Fransız doğumlu dansçı ve koreograflar Arthur Saint-Léon ve Marius Petipa ile gelişen balenin ilk adımları ise Catherine de Medici’nin “Baeujoyeux” adlı gösterisiyle atılmıştır. Rönesans’ın dur durak bilmeyen hızıyla 16. yüzyılda Fransa Kralı IV. Henry tarafından destek gören bale 17. yüzyılın sonlarında tüm Avrupa’ya yayılmıştır.
18.yüzyılda ise operadan tamamen kopan bale, kendisi de son derece yetenekli bir dansçı olan Fransa Kralı XIV. Louis zamanında en parlak zamanını yaşamıştır. Bu yüzyılın sonlarında ise Rusya’ya kadar uzanan bale ‘Uyuyan Güzel Balesi, Fındıkkıran Balesi ve Kuğu Gölü Baleleri’ gibi hayranlık uyandıran eserlerle adını dünyaya duyurmuştur.
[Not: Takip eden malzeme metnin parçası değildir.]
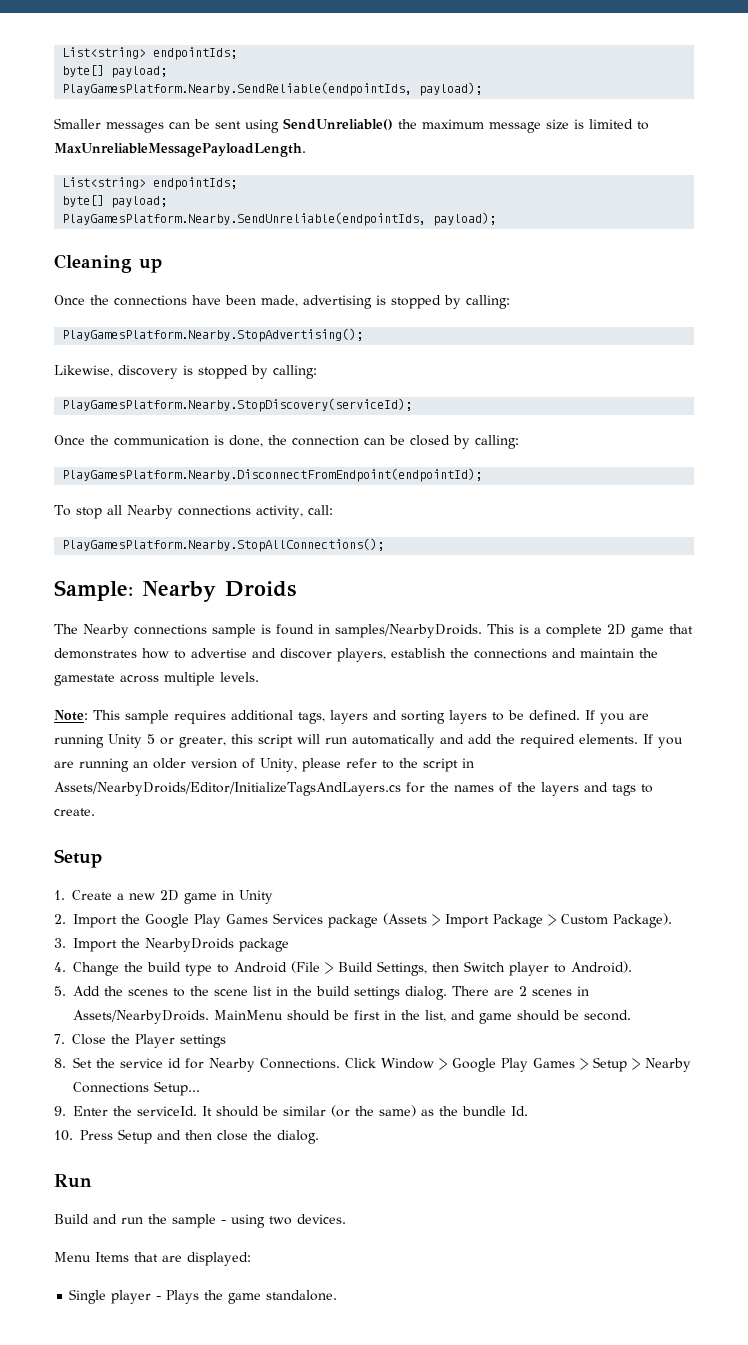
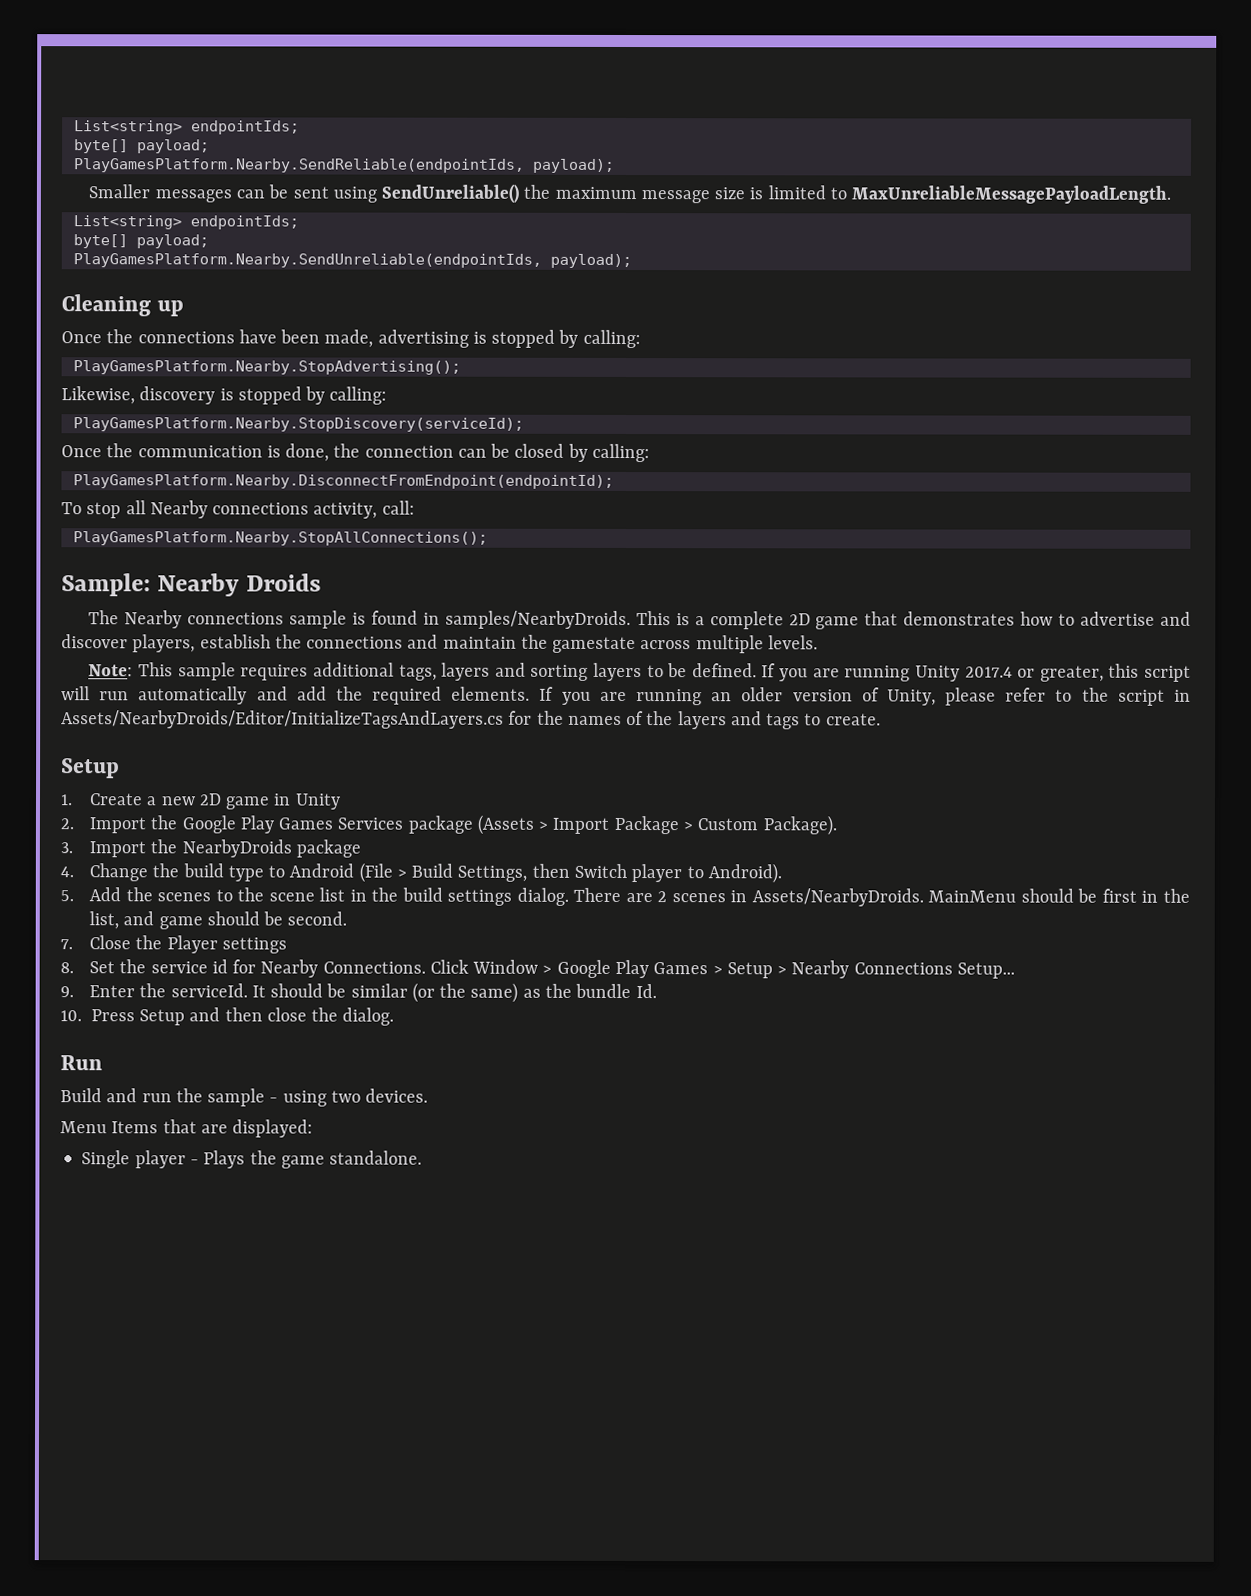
[147,734,155,744] 5 -> [964,666,1013,678] 2017.4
Günbegün gelişen bale sanatı dansın en ilgi çeken ve estetik kokan parçalarından birisidir. Kusursuz fizikleri, puantlara sakladıkları acılarıyla balerinler ve baletler (dünyanın diğer tüm ülkelerinde bale dansçısı olarak adlandırılırken yalnız Türkiye’de balet deyimi kullanılmaktadır) göz alıcı bir profesyonellik ve estetikle sanatlarını icra ederler.